Your instructions:
Only the lines below between the ones containing "- This is a" and "- While this", inclusive, are to be reproduced, each exactly as it stands.

Exercise inputs:

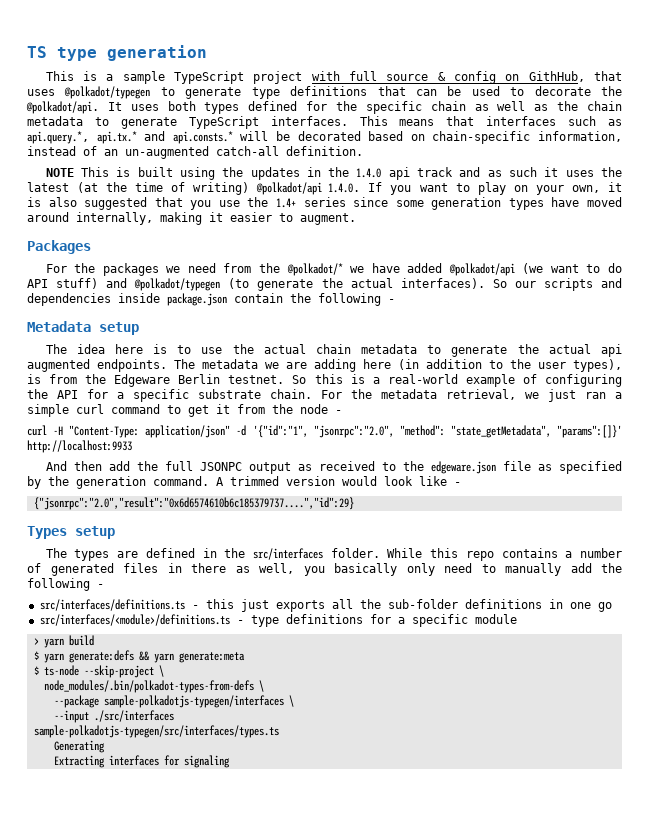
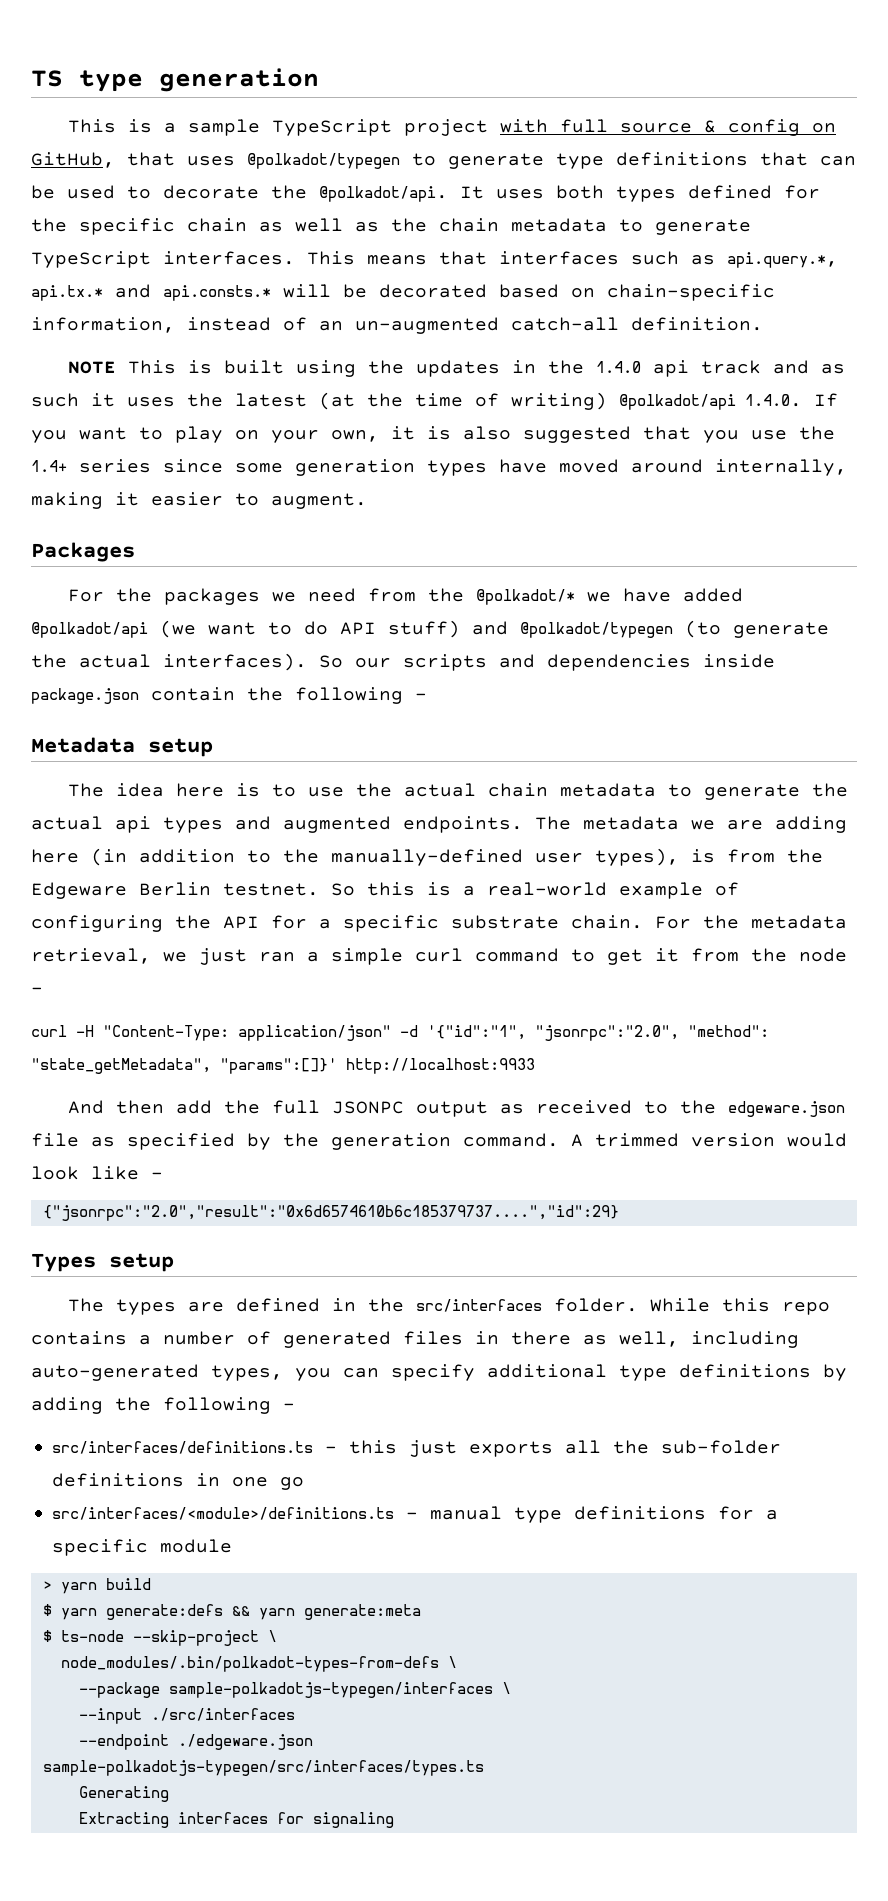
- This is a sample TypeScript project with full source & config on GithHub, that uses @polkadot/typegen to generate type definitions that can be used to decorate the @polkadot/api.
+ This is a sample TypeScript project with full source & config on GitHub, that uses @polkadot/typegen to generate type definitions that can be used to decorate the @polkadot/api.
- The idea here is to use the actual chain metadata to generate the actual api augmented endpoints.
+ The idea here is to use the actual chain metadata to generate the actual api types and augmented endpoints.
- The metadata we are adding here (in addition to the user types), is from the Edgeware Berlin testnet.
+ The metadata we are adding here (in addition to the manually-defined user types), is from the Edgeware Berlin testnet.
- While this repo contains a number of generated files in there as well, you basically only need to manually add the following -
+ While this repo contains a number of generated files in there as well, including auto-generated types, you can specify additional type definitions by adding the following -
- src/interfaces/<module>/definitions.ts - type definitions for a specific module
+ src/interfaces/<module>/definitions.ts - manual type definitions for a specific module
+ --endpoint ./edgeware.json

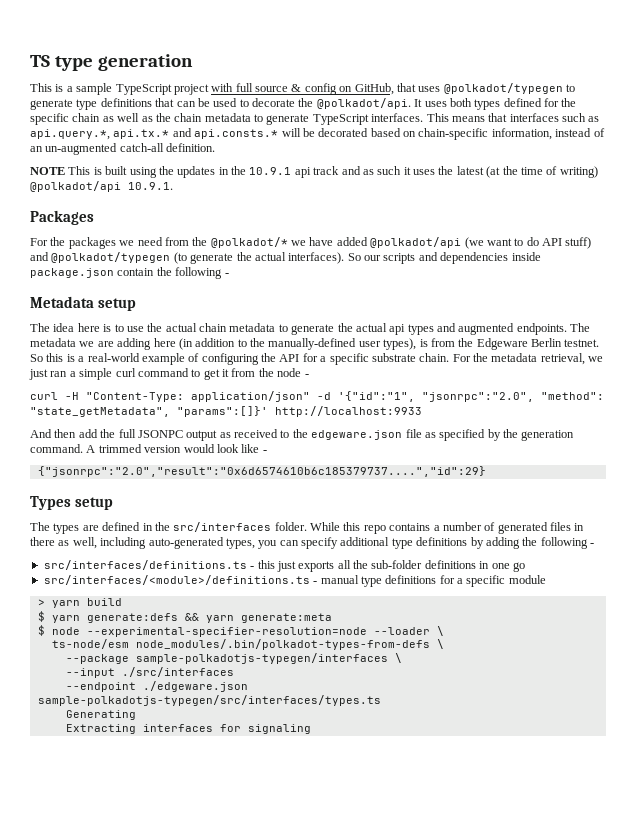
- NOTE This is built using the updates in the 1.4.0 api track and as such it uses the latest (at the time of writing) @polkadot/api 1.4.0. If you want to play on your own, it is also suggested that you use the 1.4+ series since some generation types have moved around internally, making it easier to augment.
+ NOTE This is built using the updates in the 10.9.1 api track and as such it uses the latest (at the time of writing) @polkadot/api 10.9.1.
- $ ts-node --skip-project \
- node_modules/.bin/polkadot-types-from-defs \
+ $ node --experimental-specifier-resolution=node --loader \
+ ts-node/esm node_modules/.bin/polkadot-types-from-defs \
---
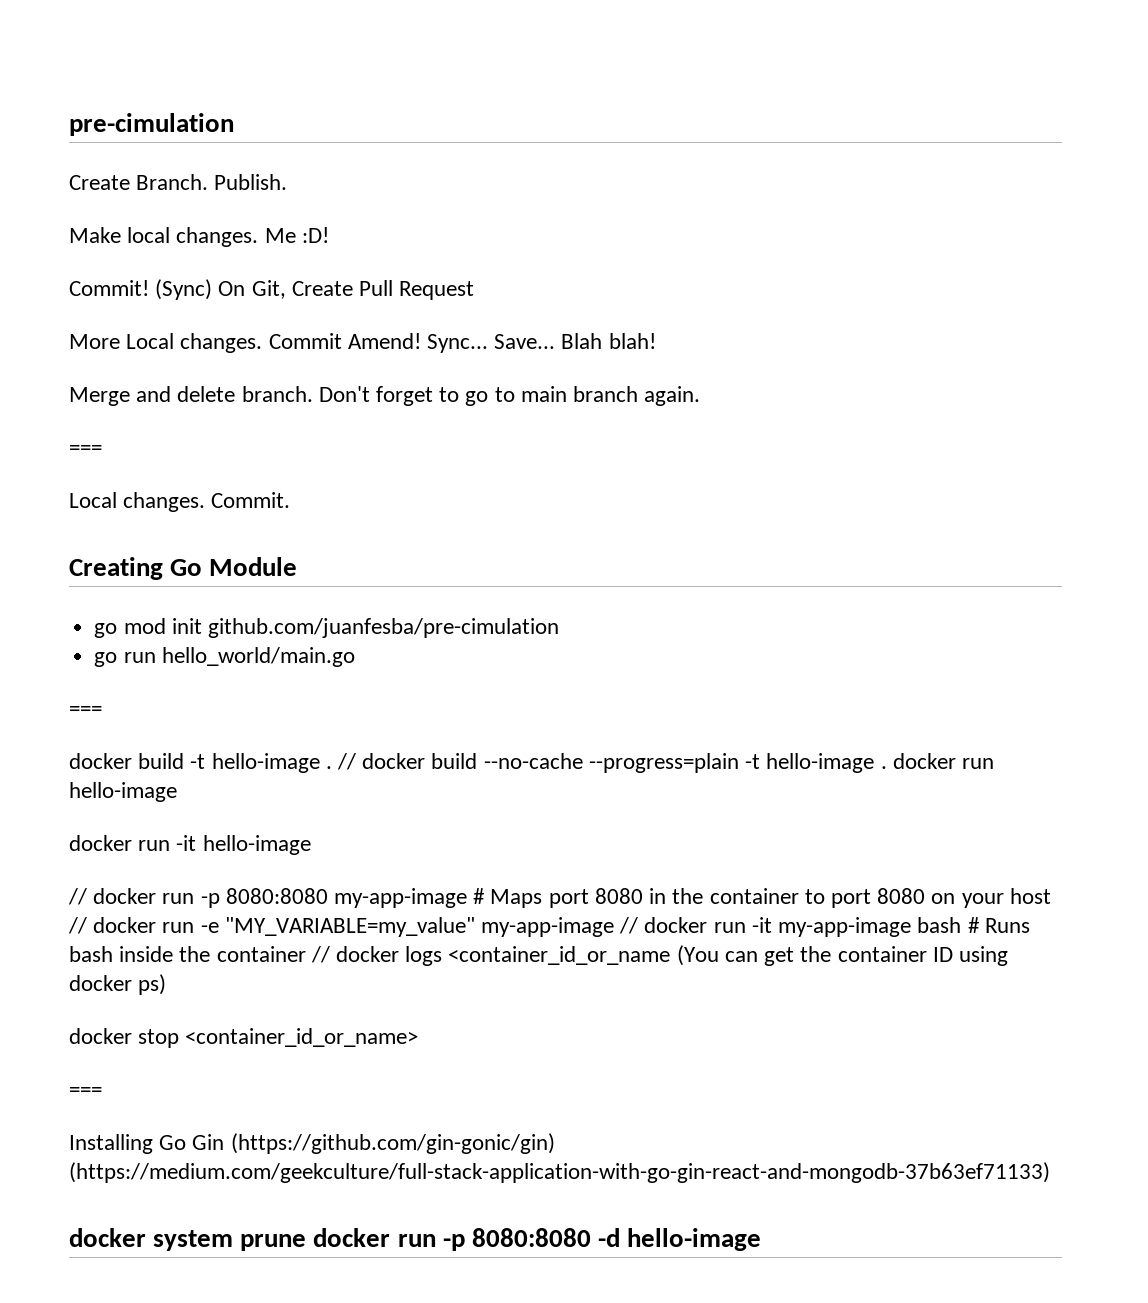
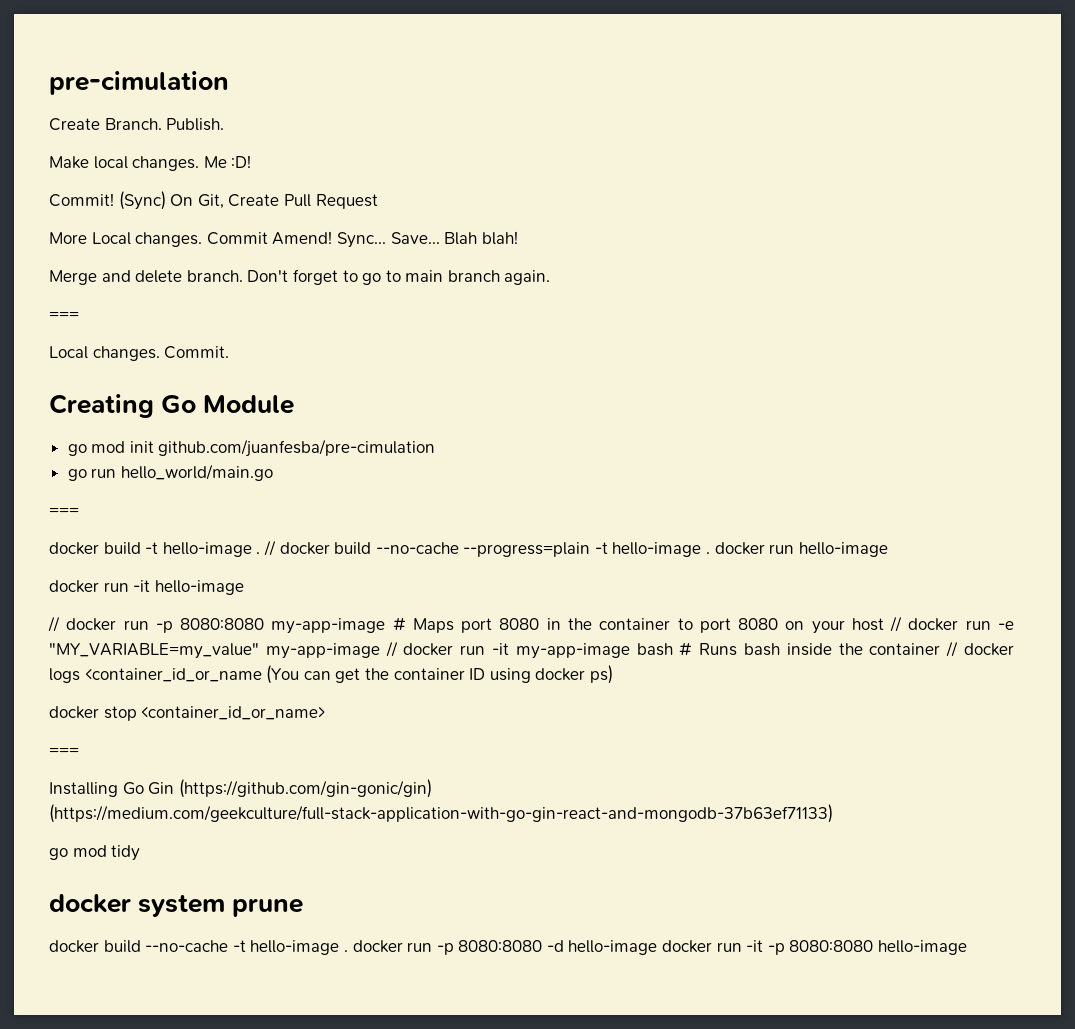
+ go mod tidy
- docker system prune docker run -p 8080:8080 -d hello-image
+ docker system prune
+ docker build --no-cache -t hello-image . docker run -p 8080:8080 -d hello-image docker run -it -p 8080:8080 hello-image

Answer section:
- This is a sample TypeScript project with full source & config on GithHub, that uses @polkadot/typegen to generate type definitions that can be used to decorate the @polkadot/api.
+ This is a sample TypeScript project with full source & config on GitHub, that uses @polkadot/typegen to generate type definitions that can be used to decorate the @polkadot/api.
- The idea here is to use the actual chain metadata to generate the actual api augmented endpoints.
+ The idea here is to use the actual chain metadata to generate the actual api types and augmented endpoints.
- The metadata we are adding here (in addition to the user types), is from the Edgeware Berlin testnet.
+ The metadata we are adding here (in addition to the manually-defined user types), is from the Edgeware Berlin testnet.
- While this repo contains a number of generated files in there as well, you basically only need to manually add the following -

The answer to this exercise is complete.